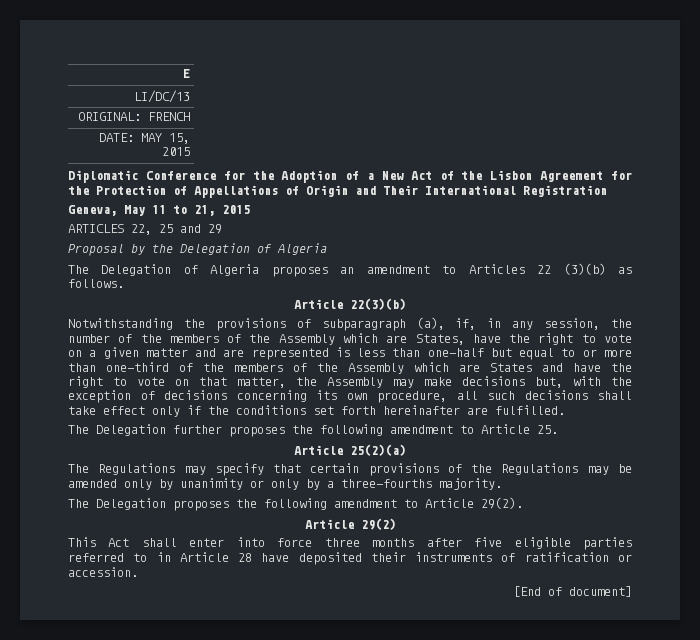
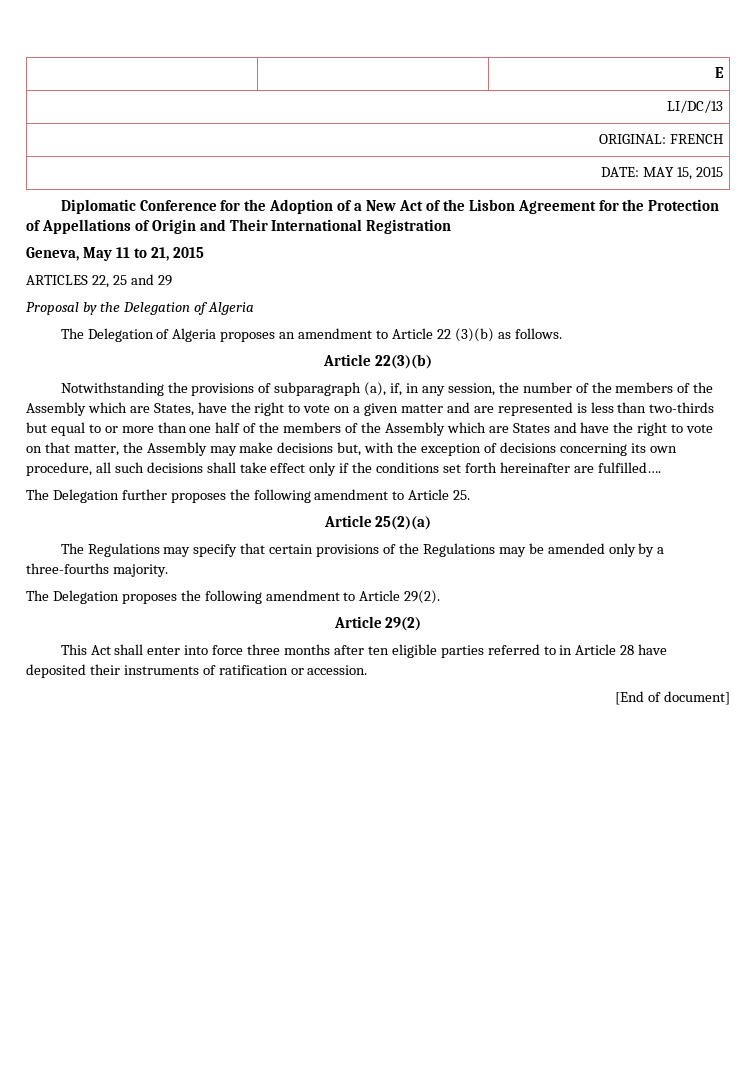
- The Delegation of Algeria proposes an amendment to Articles 22 (3)(b) as follows.
+ The Delegation of Algeria proposes an amendment to Article 22 (3)(b) as follows.
- Notwithstanding the provisions of subparagraph (a), if, in any session, the number of the members of the Assembly which are States, have the right to vote on a given matter and are represented is less than one-half but equal to or more than one-third of the members of the Assembly which are States and have the right to vote on that matter, the Assembly may make decisions but, with the exception of decisions concerning its own procedure, all such decisions shall take effect only if the conditions set forth hereinafter are fulfilled.
+ Notwithstanding the provisions of subparagraph (a), if, in any session, the number of the members of the Assembly which are States, have the right to vote on a given matter and are represented is less than two-thirds but equal to or more than one half of the members of the Assembly which are States and have the right to vote on that matter, the Assembly may make decisions but, with the exception of decisions concerning its own procedure, all such decisions shall take effect only if the conditions set forth hereinafter are fulfilled….
- The Regulations may specify that certain provisions of the Regulations may be amended only by unanimity or only by a three-fourths majority.
+ The Regulations may specify that certain provisions of the Regulations may be amended only by a three-fourths majority.
- This Act shall enter into force three months after five eligible parties referred to in Article 28 have deposited their instruments of ratification or accession.
+ This Act shall enter into force three months after ten eligible parties referred to in Article 28 have deposited their instruments of ratification or accession.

Assigned task: Check every line of the records, and copy the ones that hold the word "half".

Task solution:
- Notwithstanding the provisions of subparagraph (a), if, in any session, the number of the members of the Assembly which are States, have the right to vote on a given matter and are represented is less than one-half but equal to or more than one-third of the members of the Assembly which are States and have the right to vote on that matter, the Assembly may make decisions but, with the exception of decisions concerning its own procedure, all such decisions shall take effect only if the conditions set forth hereinafter are fulfilled.
+ Notwithstanding the provisions of subparagraph (a), if, in any session, the number of the members of the Assembly which are States, have the right to vote on a given matter and are represented is less than two-thirds but equal to or more than one half of the members of the Assembly which are States and have the right to vote on that matter, the Assembly may make decisions but, with the exception of decisions concerning its own procedure, all such decisions shall take effect only if the conditions set forth hereinafter are fulfilled….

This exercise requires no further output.